Nel nono inning la grande occasione, aspettata per tutta una vita, ovvero la prima apparizione al piatto. E' on deck, sta battendo il suo compagno Claude Elliot, il pitcher, ma questi spara una volata in campo esterno. Eliminato. Niente male, no ? Peccato, era il terzo out. Partita finita. Carriera finita.
Il sogno che diventa rimpianto. Come quello del nostro scrittore nero in disgrazia, che da bambino immaginava nel suo letto di entrare all'Ebbets Field a Brooklyn e giocare con i Dodgers. Peccato anche qui, i Dodgers se ne vanno a Los Angeles per la stagione 1958, lasciandosi indietro la disperazione del distretto natale di Spike Lee. Adesso che ci penso lo stesso volo che ha preso quest'anno Joe Torre.
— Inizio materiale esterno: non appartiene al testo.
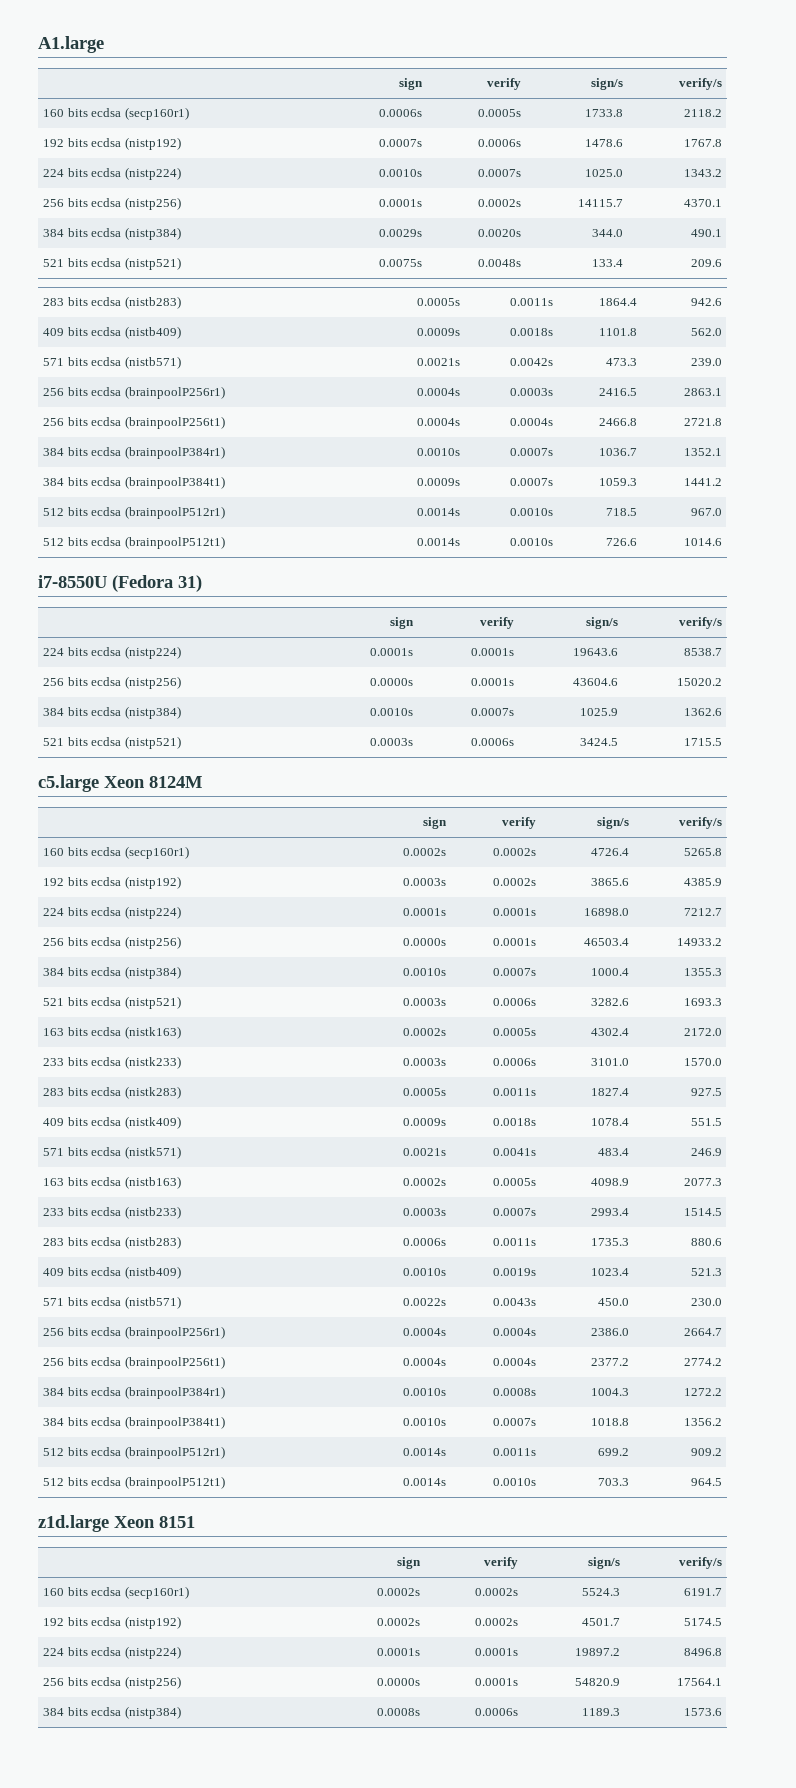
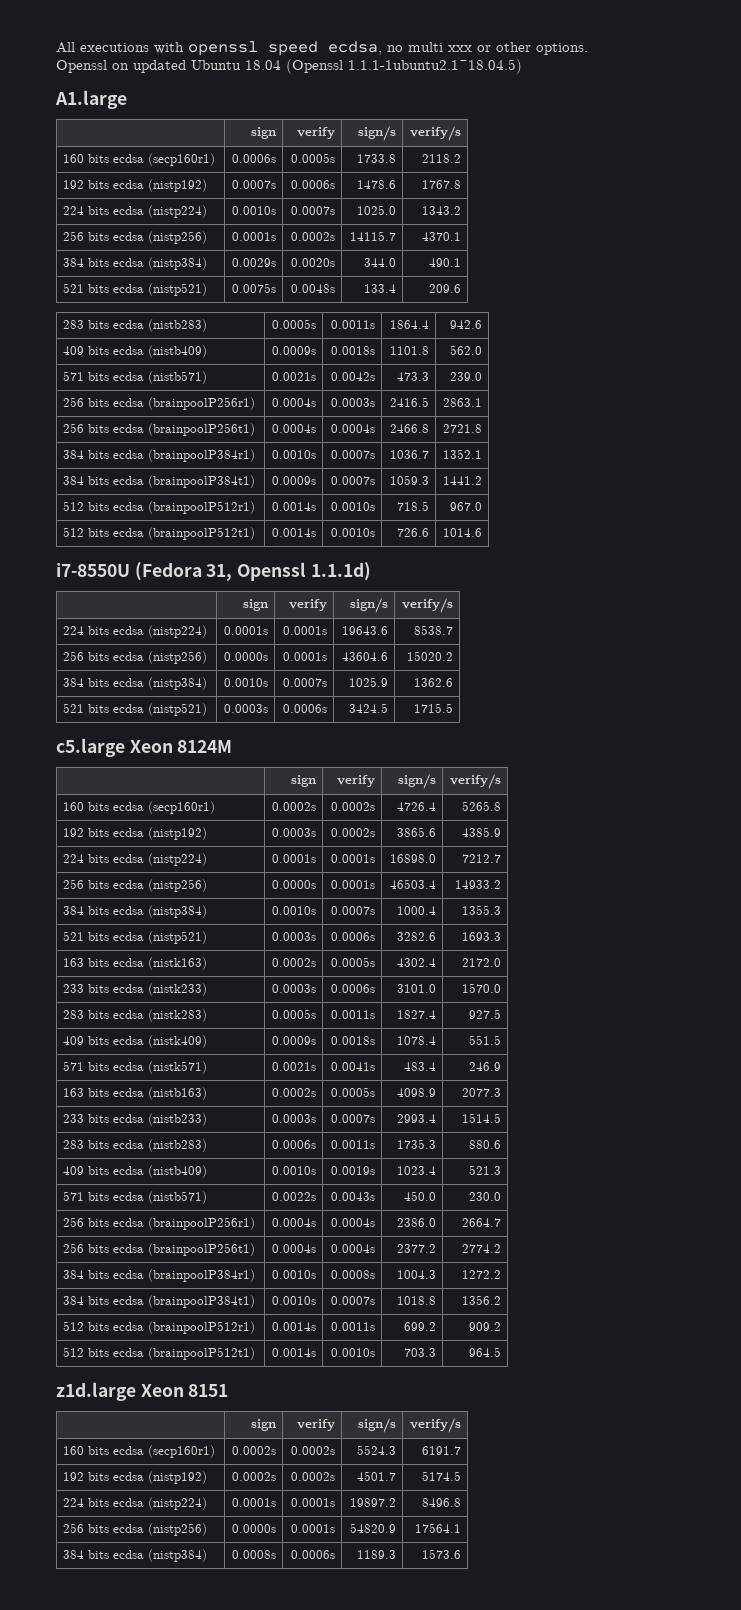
(38, 44) none -> [56,41,588,56] [56,59,522,74] All executions with openssl speed ecdsa, no multi xxx or other options. // Openssl on updated Ubuntu 18.04 (Openssl 1.1.1-1ubuntu2.1~18.04.5) //
[178,575,202,592] 31) -> [206,562,371,581] 31, Openssl 1.1.1d)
L'Ebbets Fields verrà demolito, come oggi in un colpo solo sia lo Yankee Stadium che lo Shea Stadium, e addio al sogno di calcare quell'erba.
Bravissimo James Earl Jones, burbero e nostalgico, la memoria storica dal cuore d'oro, credibilissimo Kevin Costner, Burt Lancaster alla sua ultima apparizione di una grande carriera. La sceneggiatura non-originale è accattivante, il film è un atto d'amore, non pecca mai di retorica, non esagera con gli effetti speciali.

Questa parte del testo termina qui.